'''

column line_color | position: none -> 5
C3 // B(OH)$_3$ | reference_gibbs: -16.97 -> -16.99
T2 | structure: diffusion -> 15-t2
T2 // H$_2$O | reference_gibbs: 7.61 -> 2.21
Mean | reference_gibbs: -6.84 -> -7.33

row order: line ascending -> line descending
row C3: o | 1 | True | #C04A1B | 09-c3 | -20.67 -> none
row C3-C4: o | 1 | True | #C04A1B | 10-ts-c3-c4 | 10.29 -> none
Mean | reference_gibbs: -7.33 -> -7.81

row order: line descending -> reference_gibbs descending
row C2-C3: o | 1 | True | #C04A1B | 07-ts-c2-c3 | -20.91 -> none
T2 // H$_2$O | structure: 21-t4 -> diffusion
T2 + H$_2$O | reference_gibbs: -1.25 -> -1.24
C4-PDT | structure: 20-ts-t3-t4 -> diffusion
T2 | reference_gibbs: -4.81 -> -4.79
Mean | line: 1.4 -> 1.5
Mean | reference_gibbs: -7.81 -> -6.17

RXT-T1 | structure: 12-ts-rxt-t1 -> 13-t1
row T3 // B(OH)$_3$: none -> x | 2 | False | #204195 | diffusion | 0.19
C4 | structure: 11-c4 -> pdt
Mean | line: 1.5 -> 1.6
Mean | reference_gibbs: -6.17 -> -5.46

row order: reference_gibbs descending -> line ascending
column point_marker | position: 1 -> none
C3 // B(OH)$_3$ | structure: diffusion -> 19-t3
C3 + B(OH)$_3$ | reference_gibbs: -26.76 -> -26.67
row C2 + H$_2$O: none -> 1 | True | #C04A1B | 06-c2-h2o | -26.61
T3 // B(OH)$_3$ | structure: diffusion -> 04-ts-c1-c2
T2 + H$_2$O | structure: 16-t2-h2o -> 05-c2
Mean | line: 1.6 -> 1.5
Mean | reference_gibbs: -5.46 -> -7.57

'''

▸ **Task item**:
Set down, from the entries above, exactly the lines from the one with "column point_marker | position: 1 -> none" up to and including the one with "Mean | line: 1.6 -> 1.5", and no other lines.

▸ **Task output**:
column point_marker | position: 1 -> none
C3 // B(OH)$_3$ | structure: diffusion -> 19-t3
C3 + B(OH)$_3$ | reference_gibbs: -26.76 -> -26.67
row C2 + H$_2$O: none -> 1 | True | #C04A1B | 06-c2-h2o | -26.61
T3 // B(OH)$_3$ | structure: diffusion -> 04-ts-c1-c2
T2 + H$_2$O | structure: 16-t2-h2o -> 05-c2
Mean | line: 1.6 -> 1.5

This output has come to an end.